[Supplied material Boundary: Start]

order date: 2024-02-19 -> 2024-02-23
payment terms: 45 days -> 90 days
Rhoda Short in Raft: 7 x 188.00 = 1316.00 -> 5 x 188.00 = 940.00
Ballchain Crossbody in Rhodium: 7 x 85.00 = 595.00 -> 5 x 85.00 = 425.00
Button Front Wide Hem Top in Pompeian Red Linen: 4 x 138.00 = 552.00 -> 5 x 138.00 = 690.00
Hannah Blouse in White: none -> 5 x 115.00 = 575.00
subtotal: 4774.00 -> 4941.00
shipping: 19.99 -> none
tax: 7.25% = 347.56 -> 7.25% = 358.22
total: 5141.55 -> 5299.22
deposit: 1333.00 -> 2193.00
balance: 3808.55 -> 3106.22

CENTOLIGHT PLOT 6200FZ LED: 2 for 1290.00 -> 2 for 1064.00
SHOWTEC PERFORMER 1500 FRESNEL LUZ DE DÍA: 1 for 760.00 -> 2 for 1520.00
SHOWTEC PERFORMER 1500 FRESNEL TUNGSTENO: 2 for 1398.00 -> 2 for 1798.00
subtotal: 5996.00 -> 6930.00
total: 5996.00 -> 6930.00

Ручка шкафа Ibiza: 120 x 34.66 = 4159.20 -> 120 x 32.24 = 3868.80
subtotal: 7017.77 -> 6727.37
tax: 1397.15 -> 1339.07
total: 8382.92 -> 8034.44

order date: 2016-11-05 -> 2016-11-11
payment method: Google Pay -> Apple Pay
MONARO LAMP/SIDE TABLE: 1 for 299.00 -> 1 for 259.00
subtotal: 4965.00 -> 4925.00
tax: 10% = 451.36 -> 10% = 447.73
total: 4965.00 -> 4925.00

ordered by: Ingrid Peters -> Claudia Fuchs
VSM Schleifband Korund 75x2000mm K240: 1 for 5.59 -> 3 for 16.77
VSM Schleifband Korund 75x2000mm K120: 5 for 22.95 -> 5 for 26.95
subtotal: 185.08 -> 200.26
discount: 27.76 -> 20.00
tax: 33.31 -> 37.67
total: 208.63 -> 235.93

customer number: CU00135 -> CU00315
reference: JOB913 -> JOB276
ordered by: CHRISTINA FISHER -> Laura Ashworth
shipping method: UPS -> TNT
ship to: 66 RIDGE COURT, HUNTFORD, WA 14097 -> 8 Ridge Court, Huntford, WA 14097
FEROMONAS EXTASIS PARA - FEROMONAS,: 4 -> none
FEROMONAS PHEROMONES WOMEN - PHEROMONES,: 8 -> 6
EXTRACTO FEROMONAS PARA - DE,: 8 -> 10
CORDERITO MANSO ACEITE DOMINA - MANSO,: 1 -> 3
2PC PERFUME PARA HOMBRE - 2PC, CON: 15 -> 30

[Supplied material Boundary: End]

Your instructions: Produce only the lines from the line containing "ordered by: Ingrid Peters -> Claudia Fuchs" through the line containing "ordered by: CHRISTINA", inclusive of both, exactly as they stand in the entries above.

Completed exercise:
ordered by: Ingrid Peters -> Claudia Fuchs
VSM Schleifband Korund 75x2000mm K240: 1 for 5.59 -> 3 for 16.77
VSM Schleifband Korund 75x2000mm K120: 5 for 22.95 -> 5 for 26.95
subtotal: 185.08 -> 200.26
discount: 27.76 -> 20.00
tax: 33.31 -> 37.67
total: 208.63 -> 235.93

customer number: CU00135 -> CU00315
reference: JOB913 -> JOB276
ordered by: CHRISTINA FISHER -> Laura Ashworth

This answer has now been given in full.